**Action item**
Those lines of the data that hold the word "Flossmoor" are to be copied out.

(Before-and-after page screenshots)
==========

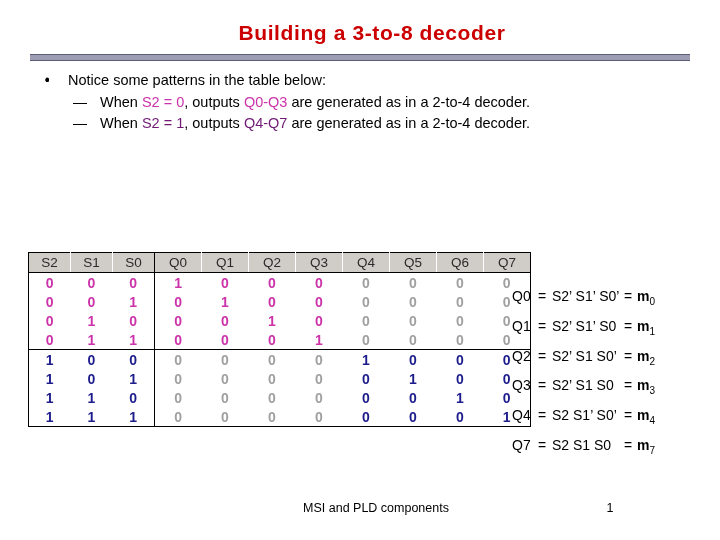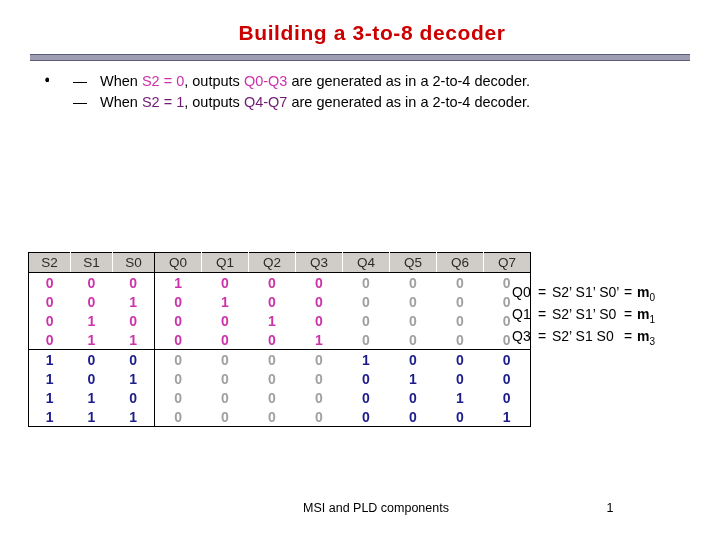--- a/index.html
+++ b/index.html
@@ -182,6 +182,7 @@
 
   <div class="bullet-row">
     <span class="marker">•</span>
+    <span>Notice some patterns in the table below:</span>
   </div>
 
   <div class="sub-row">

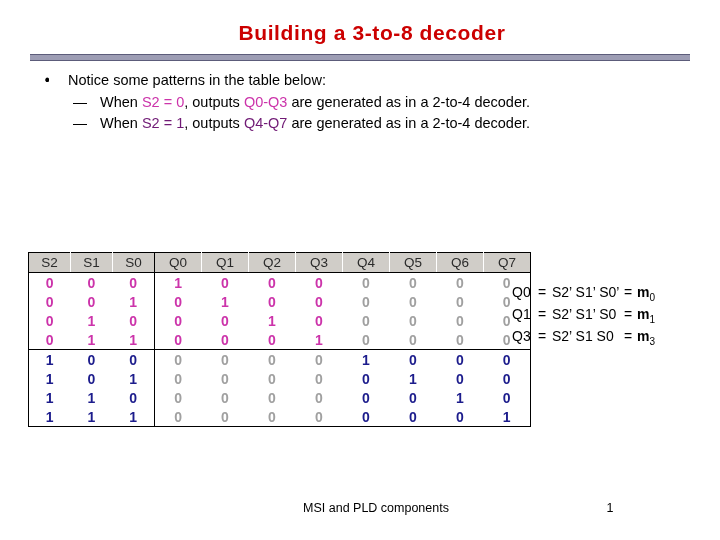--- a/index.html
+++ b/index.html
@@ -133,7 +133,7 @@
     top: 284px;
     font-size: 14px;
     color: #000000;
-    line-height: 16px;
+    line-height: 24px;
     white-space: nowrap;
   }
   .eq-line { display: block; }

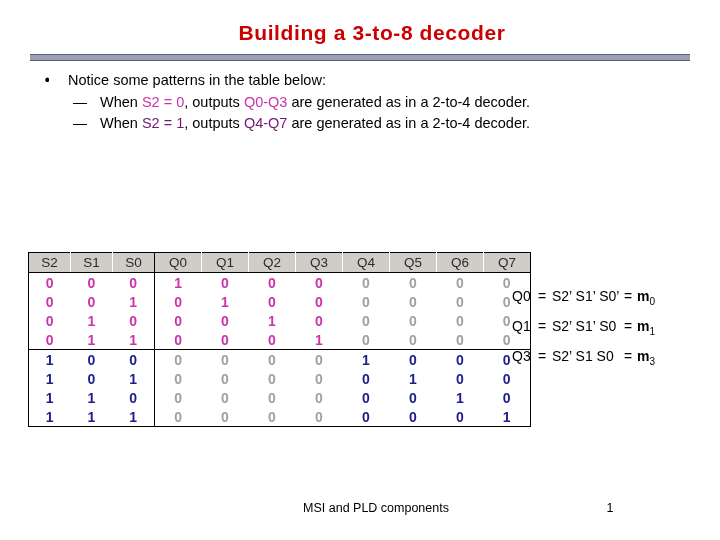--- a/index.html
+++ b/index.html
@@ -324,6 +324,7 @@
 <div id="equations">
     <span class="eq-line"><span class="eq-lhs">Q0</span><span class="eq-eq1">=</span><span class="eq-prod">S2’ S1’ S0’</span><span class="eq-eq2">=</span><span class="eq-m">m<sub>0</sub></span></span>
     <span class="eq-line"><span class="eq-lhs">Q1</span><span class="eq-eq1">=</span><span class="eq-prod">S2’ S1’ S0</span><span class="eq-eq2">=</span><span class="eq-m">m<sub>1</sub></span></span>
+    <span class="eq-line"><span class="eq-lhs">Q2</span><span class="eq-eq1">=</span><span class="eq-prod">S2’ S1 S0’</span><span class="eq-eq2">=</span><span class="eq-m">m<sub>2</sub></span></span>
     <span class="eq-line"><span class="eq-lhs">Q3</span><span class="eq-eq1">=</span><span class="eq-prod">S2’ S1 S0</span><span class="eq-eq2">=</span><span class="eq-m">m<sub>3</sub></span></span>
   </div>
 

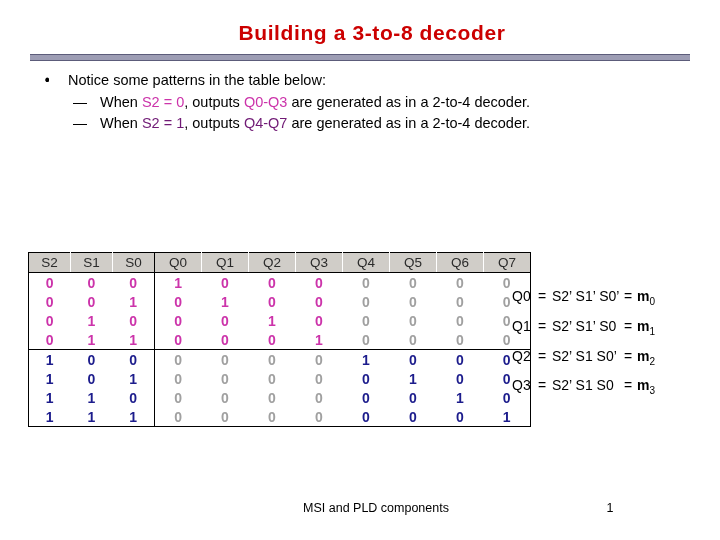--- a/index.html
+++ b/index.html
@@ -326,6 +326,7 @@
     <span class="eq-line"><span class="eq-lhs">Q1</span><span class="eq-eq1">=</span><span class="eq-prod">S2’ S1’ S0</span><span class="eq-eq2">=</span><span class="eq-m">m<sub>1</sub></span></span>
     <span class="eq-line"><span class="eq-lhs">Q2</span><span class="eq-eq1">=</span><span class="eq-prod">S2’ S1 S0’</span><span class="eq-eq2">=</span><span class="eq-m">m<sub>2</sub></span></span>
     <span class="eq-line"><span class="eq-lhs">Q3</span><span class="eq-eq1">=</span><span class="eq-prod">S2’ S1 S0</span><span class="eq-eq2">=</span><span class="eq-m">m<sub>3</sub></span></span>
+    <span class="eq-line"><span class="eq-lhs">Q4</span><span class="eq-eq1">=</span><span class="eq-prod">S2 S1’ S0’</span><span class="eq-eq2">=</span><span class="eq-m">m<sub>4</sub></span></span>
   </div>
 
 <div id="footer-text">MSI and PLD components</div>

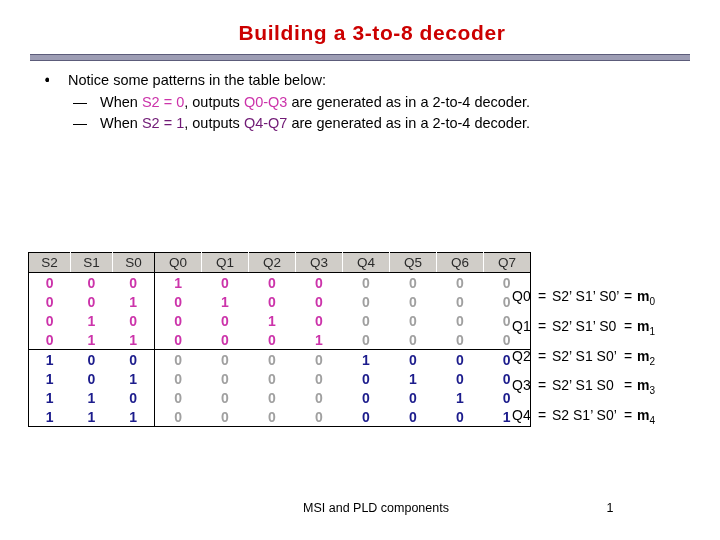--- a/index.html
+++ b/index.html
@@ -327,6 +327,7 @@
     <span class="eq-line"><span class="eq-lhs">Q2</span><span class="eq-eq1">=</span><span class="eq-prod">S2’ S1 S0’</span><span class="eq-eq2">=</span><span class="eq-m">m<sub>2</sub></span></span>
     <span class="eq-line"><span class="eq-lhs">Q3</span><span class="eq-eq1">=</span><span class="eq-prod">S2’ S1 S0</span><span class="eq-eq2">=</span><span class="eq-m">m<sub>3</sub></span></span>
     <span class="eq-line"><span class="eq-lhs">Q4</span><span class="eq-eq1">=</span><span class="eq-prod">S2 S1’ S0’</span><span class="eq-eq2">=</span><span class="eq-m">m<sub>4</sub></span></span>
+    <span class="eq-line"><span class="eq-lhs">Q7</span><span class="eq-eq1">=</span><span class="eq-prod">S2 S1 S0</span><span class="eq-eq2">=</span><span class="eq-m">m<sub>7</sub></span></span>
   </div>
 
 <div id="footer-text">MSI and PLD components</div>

==========

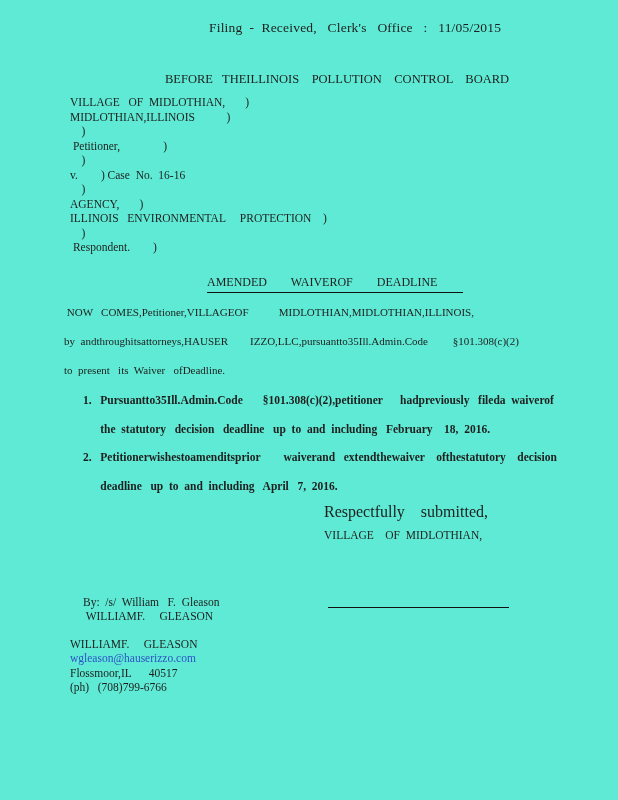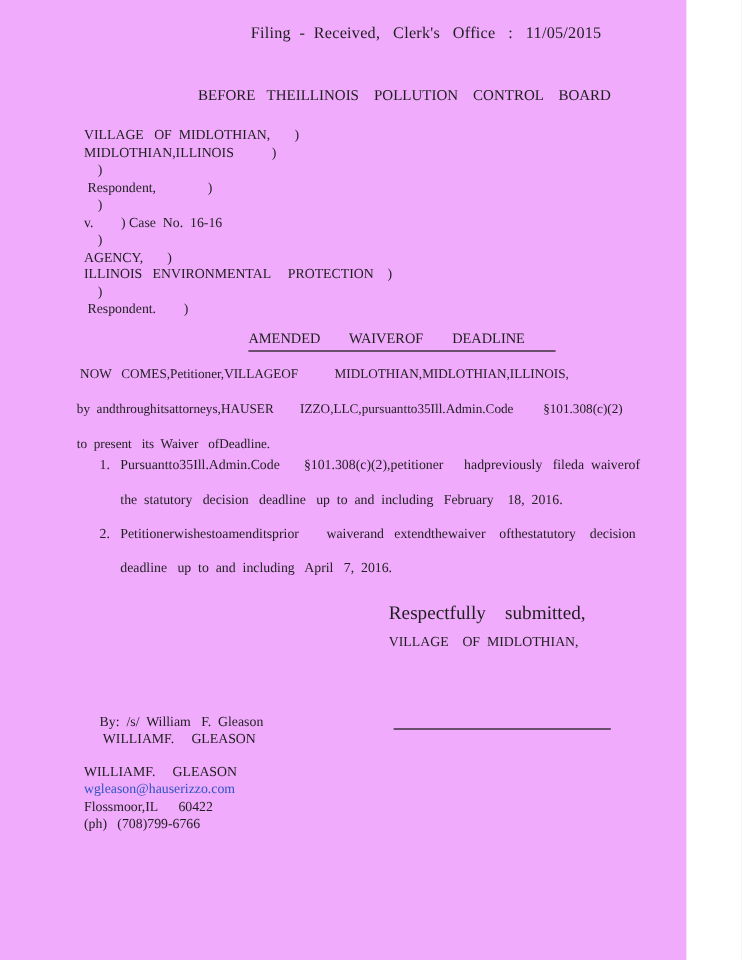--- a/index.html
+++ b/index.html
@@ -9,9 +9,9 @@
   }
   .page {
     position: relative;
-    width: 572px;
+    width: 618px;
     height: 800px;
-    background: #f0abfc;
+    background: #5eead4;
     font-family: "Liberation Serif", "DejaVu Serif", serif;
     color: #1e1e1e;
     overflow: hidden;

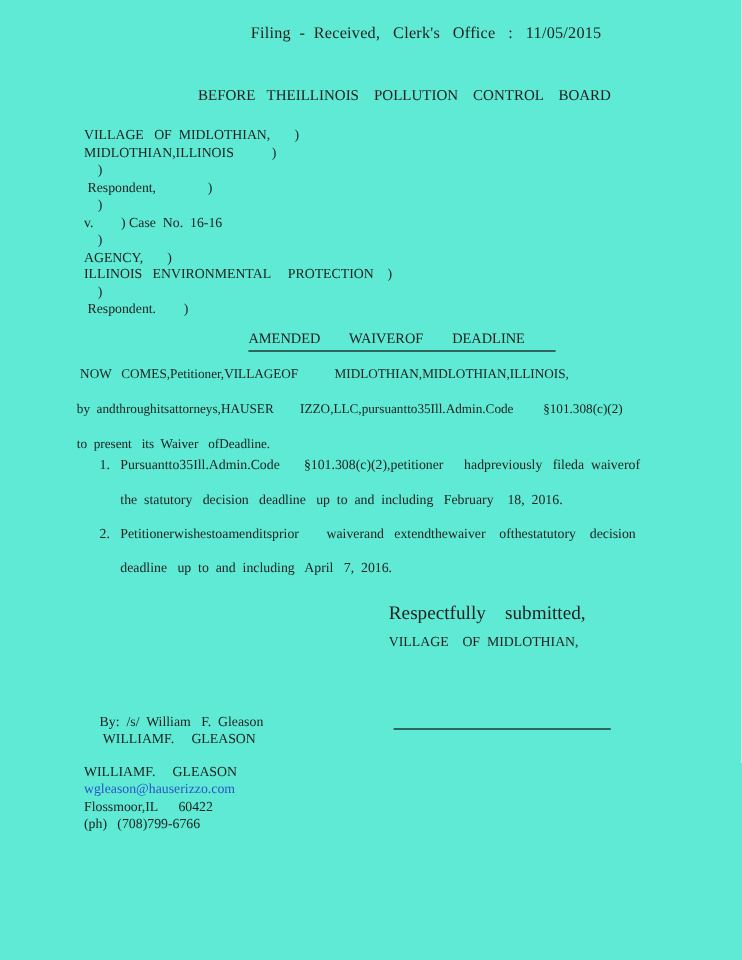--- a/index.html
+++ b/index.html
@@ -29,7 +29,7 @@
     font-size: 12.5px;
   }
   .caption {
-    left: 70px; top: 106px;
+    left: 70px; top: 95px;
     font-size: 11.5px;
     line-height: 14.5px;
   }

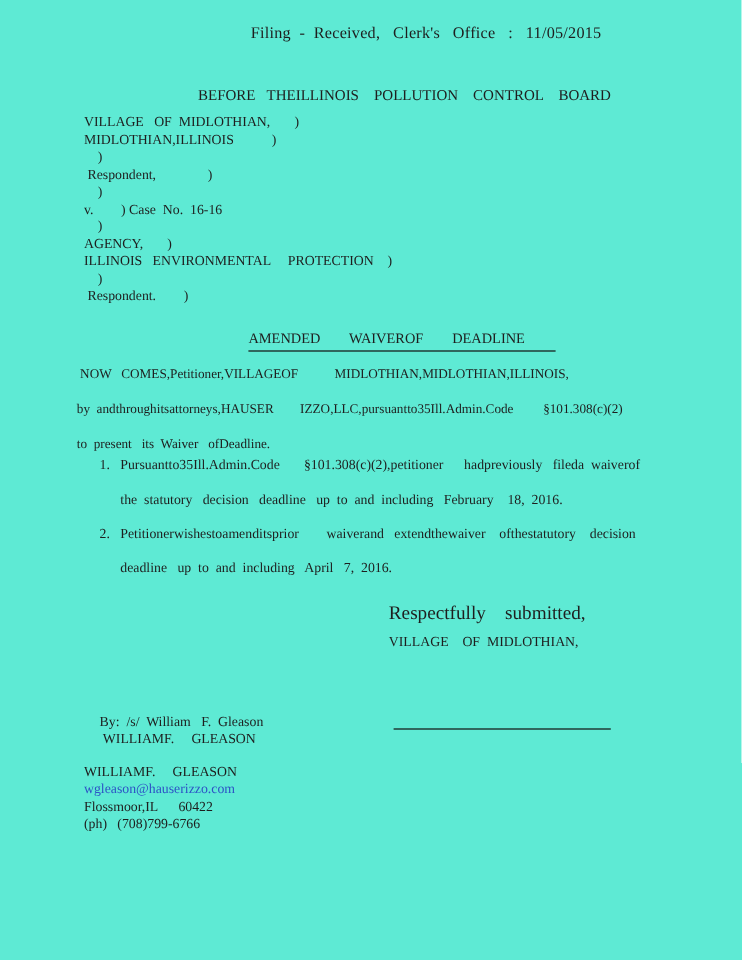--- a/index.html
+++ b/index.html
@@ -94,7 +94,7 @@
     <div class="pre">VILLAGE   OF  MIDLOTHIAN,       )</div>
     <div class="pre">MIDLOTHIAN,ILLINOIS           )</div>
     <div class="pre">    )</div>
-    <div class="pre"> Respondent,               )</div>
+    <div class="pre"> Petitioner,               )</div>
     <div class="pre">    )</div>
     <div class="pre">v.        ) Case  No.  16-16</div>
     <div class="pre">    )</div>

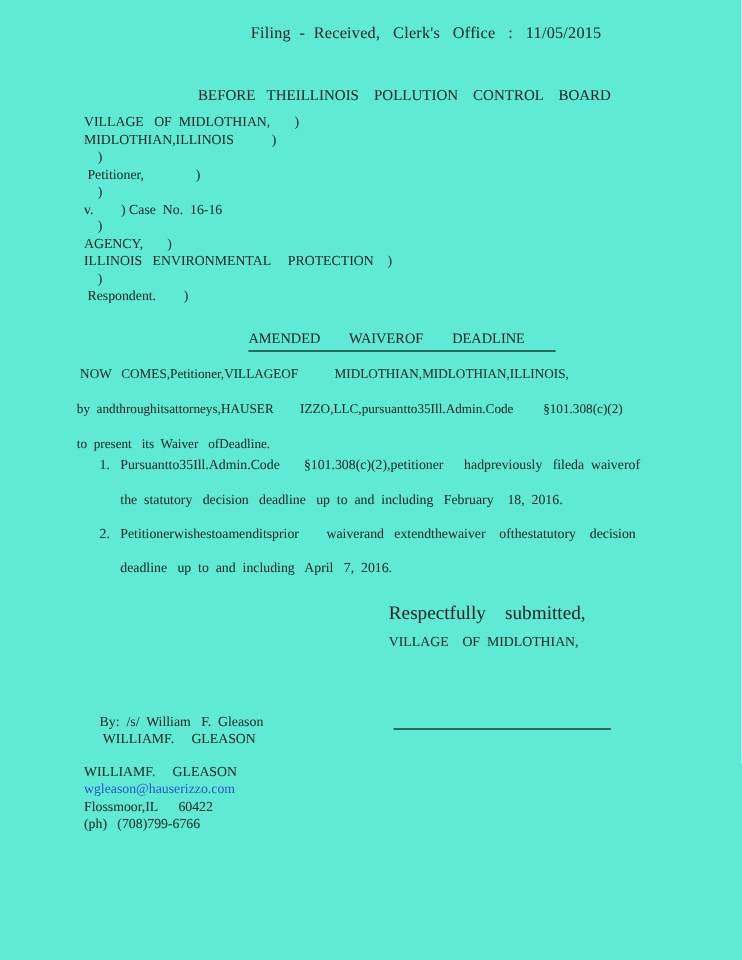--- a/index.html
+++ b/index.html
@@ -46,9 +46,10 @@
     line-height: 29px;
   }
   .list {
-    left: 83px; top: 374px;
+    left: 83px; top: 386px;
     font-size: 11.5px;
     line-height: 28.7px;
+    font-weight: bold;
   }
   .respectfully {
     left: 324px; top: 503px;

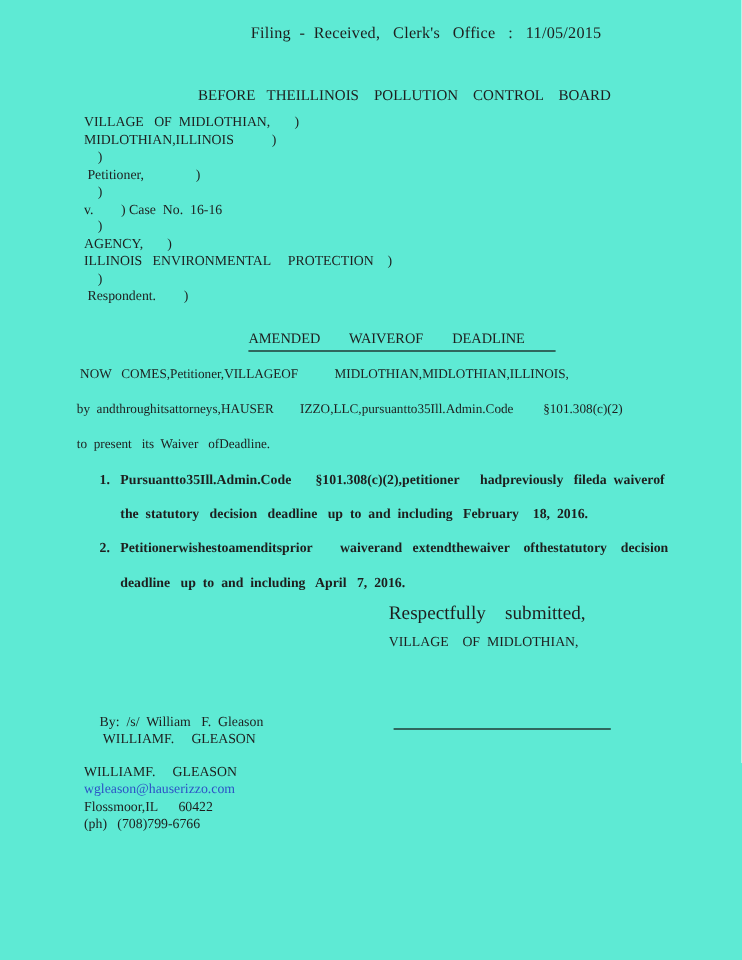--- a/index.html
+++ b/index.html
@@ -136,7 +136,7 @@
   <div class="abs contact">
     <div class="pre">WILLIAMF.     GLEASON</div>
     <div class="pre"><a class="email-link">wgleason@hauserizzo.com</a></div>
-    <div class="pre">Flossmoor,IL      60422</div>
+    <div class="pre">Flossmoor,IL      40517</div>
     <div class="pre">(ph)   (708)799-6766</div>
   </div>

==========

**Solution**
-    <div class="pre">Flossmoor,IL      60422</div>
+    <div class="pre">Flossmoor,IL      40517</div>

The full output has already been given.